Dr. Yukari Manabe, associate director of Global Health Research and Innovation at Johns Hopkins Medicine, estimates that 10%-25% of test results are false negatives. That’s not based on any data, she cautions, since hard evidence isn’t available. But she has been noticing many patients in the Hopkins system being tested more than once, when the first result doesn’t match their clinical symptoms.
Like others, Manabe acknowledges that the FDA has needed to greenlight tests quickly in order to get them out into the public. But she laments that companies weren’t encouraged to develop diagnostics earlier, which might have allowed the agency to keep the bar for approval higher, and also churn out more tests sooner.
“If people had seen the writing on the wall back in December, someone should’ve paid these companies what they needed to develop these tests on platforms that could’ve been rapidly ramped up to millions of tests,” Manabe said.
Instead, a test shortage caused doctors to limit tests to only the sickest patients, at a time when the virus had probably moved out of the back of the nasal cavity and into their lungs. A larger supply would have allowed for testing more people as soon as they started showing symptoms. That would have resulted in a lower rate of false negatives, Manabe said, since nose swabs are more likely to detect the virus soon after it’s been contracted.
The next wave of tests may be even less accurate
The questions swirling around the accuracy of the COVID-19 diagnostic tests are likely to persist as the next set of tests – antibody blood tests – start hitting the market. Already, the FDA has authorized the first of these tests, which search for molecules in a patient’s blood that can indicate if the immune system did battle with the coronavirus. Unlike the swab-based tests, which look for the viral RNA that indicate active infection, antibody tests are used to seek evidence of a past encounter with the virus.
Antibody tests are already seen as a critical tool in lifting lock-down measures, because they could potentially be used to figure out who has immunity to the coronavirus. In this case, false positives would be the greater concern, because it could be dangerous to tell someone that they have antibodies and are safe to go back to work when that is a false signal.
There are issues that need to be figured out before rushing to rely on these tests, Stanford’s Pinsky warned.
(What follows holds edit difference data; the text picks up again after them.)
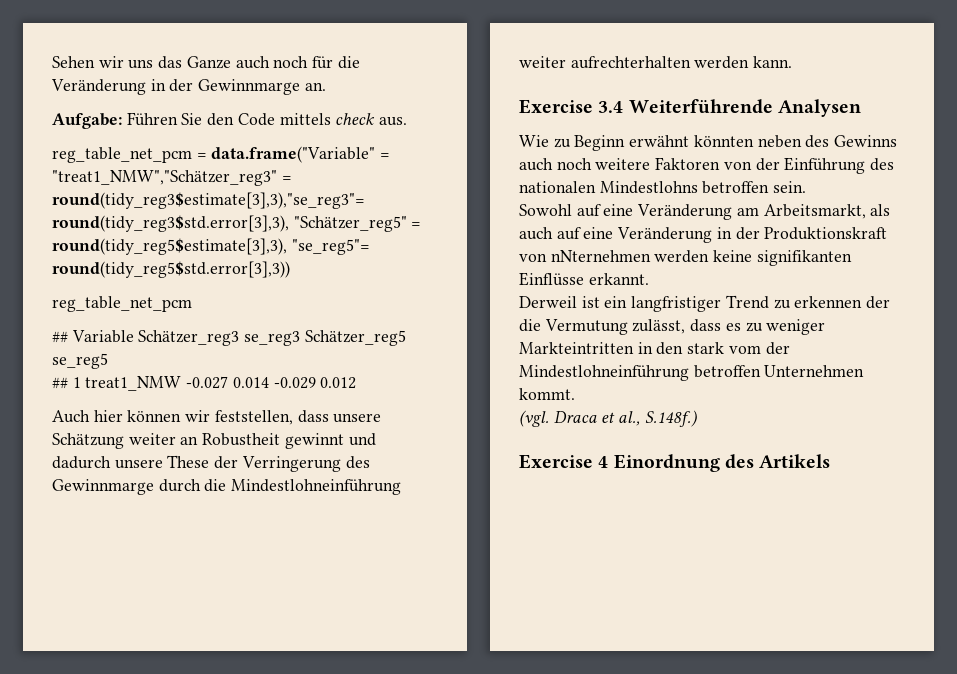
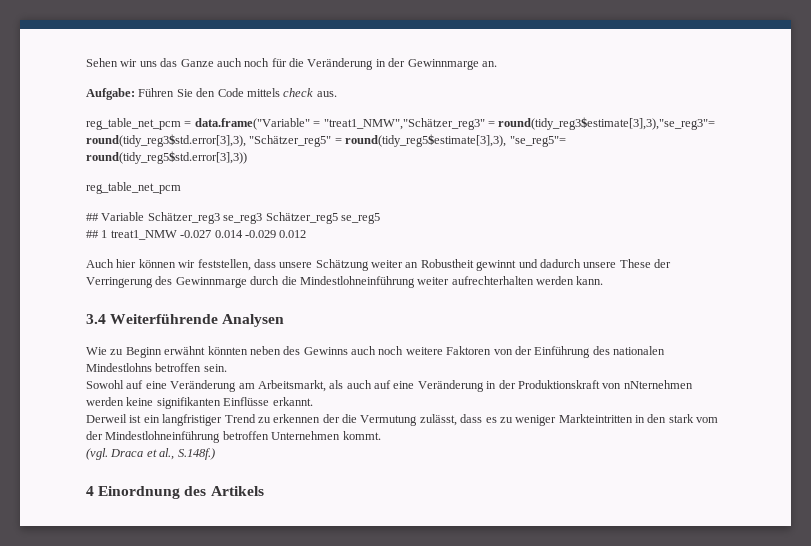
- Exercise 3.4 Weiterführende Analysen
+ 3.4 Weiterführende Analysen
- Exercise 4 Einordnung des Artikels
+ 4 Einordnung des Artikels

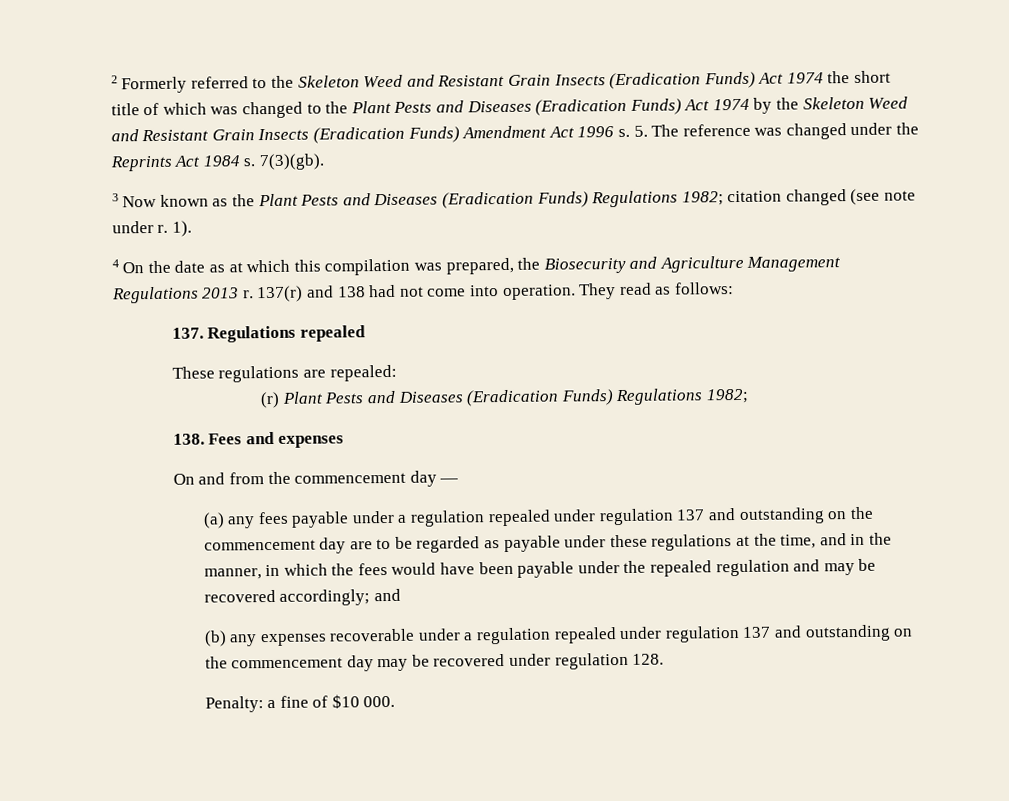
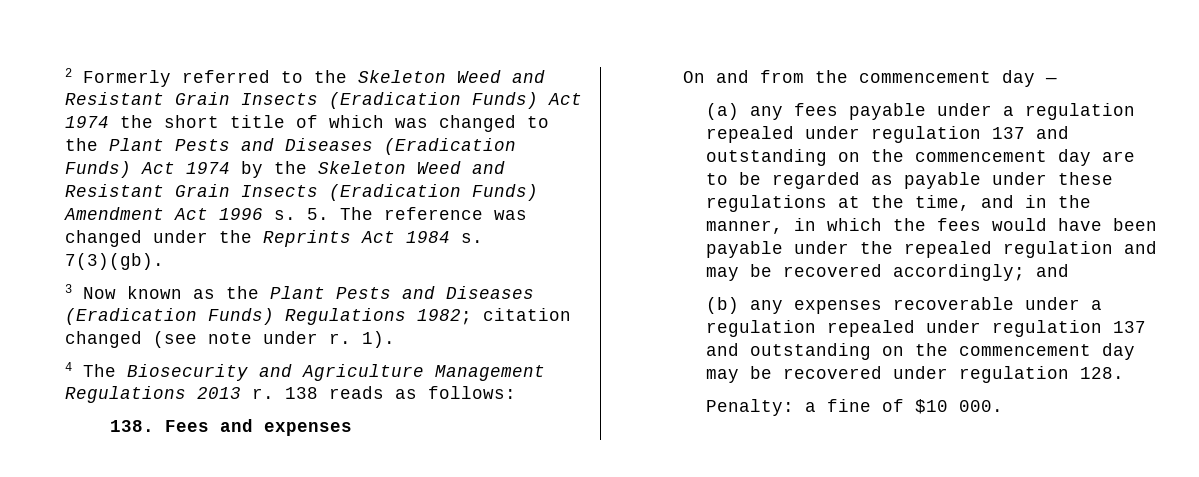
- 4 On the date as at which this compilation was prepared, the Biosecurity and Agriculture Management Regulations 2013 r.
+ 4 The Biosecurity and Agriculture Management Regulations 2013 r.
- 137(r) and 138 had not come into operation. They read as follows:
- 137. Regulations repealed
- These regulations are repealed:
- (r) Plant Pests and Diseases (Eradication Funds) Regulations 1982;
+ 138 reads as follows:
What level of antibodies are needed to mean that someone is protected? And if you are protected, how long are you protected? The answers to these basic questions are still unknown, he said. This week, the World Health Organization put out guidance recommending against using antibody tests for clinical decision making.
The FDA, meanwhile, is lowering the bar even further. On March 16, it issued new guidance allowing manufacturers to distribute tests even before receiving emergency use authorization, for a “reasonable period of time” – about 15 days – after a diagnostic maker had validated the test internally and while preparing its request to the agency for an EUA.
Local governments are desperate enough for tests that they’ll buy them without assurances of accuracy at all. Chicago recently ordered 11,000 antibody tests made in South Korea that had not been reviewed by the FDA but are legal to distribute as long as they include several disclaimers including a recommendation that any negative result be confirmed with a diagnostic test.
“There’s no time really to put the effort into saying, ’Where’s the problem here?’ ” said Catherine Troisi, an epidemiologist at the University of Texas Health Science Center. “I’m not saying the test is bad. But what good is a test if you don’t know it’s giving you reliable results? We just don’t know.”
Correction, April 10, 2020: This story originally said incorrectly that Kendra Boroff was admitted to an intensive care unit.